If you lived on a 10 acre tract, what happens on your property pretty much is your business.

If you live in a neighborhood (with deed restrictions on these kinds of things no less), than what you do in your front yard DOES impact other people.  

That trailer almost got a kid hit, because somebody couldn't see around it when it was parked on the street.  My other neighbor got his side mirror whacked off because he'd parked on the street, the trailer got parked on the opposite side, and an idiot drove too fast between them.

This is a big boxy trailer.  About the maximum size a pickup can probably handle fully loaded.

Is it all the trailer's fault?  Of course not.  Is it a good idea to park something like that in a neighborhood on narrower streets?  Not so much.  Is it a good idea to park it on the lawn, given that doing so pretty much means running over curbs (that he doesn't own) and violating someone else's property?

The guy is a renter.  He's got no rights to do any of this compared to anybody else in the neighborhood.  And he is disrespecting the rules and social norms of the neighborghood.


----------



## Homicidal_Squirrel (Feb 16, 2014)

goldomark said:


> Appearances are relative. I think an uncut lawn gives a more rural aspect that suburbia desperately needs.

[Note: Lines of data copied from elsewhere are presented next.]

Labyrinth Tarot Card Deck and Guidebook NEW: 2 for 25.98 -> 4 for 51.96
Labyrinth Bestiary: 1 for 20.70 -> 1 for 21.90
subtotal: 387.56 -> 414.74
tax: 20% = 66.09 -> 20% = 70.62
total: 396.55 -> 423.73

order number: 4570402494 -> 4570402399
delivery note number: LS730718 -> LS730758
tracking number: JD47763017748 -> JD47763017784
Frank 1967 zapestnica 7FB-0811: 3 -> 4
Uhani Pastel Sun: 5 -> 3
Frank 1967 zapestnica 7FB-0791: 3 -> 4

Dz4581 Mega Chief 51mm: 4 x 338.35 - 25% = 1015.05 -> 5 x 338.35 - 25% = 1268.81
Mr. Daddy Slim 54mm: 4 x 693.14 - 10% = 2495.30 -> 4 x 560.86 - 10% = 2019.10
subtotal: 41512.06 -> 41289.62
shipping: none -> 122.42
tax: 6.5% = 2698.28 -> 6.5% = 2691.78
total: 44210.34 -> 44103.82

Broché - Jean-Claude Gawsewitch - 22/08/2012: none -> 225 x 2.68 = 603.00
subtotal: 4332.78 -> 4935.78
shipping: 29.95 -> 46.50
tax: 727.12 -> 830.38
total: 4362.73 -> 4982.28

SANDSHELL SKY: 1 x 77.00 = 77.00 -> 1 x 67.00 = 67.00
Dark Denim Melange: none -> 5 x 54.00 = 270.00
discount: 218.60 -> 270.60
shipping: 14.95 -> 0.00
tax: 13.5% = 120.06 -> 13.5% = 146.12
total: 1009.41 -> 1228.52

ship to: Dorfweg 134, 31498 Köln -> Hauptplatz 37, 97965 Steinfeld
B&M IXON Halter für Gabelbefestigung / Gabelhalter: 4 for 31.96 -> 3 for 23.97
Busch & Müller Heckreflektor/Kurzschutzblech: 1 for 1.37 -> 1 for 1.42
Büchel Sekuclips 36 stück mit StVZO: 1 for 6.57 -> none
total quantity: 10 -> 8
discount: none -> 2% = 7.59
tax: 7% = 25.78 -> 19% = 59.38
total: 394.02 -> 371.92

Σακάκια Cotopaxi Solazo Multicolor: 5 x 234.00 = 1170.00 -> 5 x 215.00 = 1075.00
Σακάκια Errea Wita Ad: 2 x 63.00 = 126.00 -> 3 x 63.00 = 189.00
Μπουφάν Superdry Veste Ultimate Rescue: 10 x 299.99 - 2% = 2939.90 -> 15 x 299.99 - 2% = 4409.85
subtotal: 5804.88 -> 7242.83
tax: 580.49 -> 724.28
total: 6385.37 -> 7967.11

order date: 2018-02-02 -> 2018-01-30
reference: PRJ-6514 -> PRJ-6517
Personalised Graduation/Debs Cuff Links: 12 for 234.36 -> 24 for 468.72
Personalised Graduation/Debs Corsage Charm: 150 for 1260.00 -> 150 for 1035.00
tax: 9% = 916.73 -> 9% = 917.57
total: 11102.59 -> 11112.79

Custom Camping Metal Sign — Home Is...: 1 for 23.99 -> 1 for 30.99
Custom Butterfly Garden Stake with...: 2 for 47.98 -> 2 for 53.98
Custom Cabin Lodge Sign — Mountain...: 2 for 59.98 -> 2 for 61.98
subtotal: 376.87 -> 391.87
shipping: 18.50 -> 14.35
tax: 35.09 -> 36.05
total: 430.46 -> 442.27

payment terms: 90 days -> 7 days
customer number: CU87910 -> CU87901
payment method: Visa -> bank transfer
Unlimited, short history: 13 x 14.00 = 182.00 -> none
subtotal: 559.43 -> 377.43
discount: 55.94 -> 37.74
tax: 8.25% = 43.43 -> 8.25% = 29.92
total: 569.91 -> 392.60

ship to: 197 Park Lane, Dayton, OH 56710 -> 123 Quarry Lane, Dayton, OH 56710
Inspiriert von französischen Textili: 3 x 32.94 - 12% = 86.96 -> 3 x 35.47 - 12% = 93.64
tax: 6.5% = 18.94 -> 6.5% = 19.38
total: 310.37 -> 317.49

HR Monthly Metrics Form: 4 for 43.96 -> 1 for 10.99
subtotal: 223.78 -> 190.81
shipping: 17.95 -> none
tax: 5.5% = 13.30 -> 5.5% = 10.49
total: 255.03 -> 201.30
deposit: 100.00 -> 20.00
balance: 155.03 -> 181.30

I'm not sure why other people should have a say on the appearance of my private property or what I store on/in it as long as it does not pause any danger.



The way your home looks affects the property value of your home and the property values of the homes around you.


----------



## Kramodlog (Feb 16, 2014)

Homicidal_Squirrel said:


> The way your home looks affects the property value of your home and the property values of the homes around you.



Yeah, but that doesn't pose any danger to anyone's health.


----------



## Kramodlog (Feb 16, 2014)

Janx said:


> We're talking about the guy.  Not you.  I have no idea of your ethnicity, and it matters not to the discussion of my white trash neighbor.



You're the one who mentioned ethnicity, not me. 



> I was drawing a picture of what I percieve based on the guy.  You percieve a redneck.  If he thinks he's "better than this neighborhood" and the neighborhood's perception of him is "he belongs in the trailerpark dealing meth" than that's the the image he is protraying.



Don't judge a book by his cover. Besides, you also seem to have a rather negative opinion of your neighborhood.



> If you lived on a 10 acre tract, what happens on your property pretty much is your business.



You still can have neighbors. Why is it suddenly different?



> If you live in a neighborhood (with deed restrictions on these kinds of things no less), than what you do in your front yard DOES impact other people.



A lot of stuff impacts other people, but aside from dangerous behavior/material, why should we force people to behave in a certain way? Especially when it comes to appreance? The neighbor his missing some teeth? Why not force him to go to the dentist cause his appearence is naughty? Where do you draw the line?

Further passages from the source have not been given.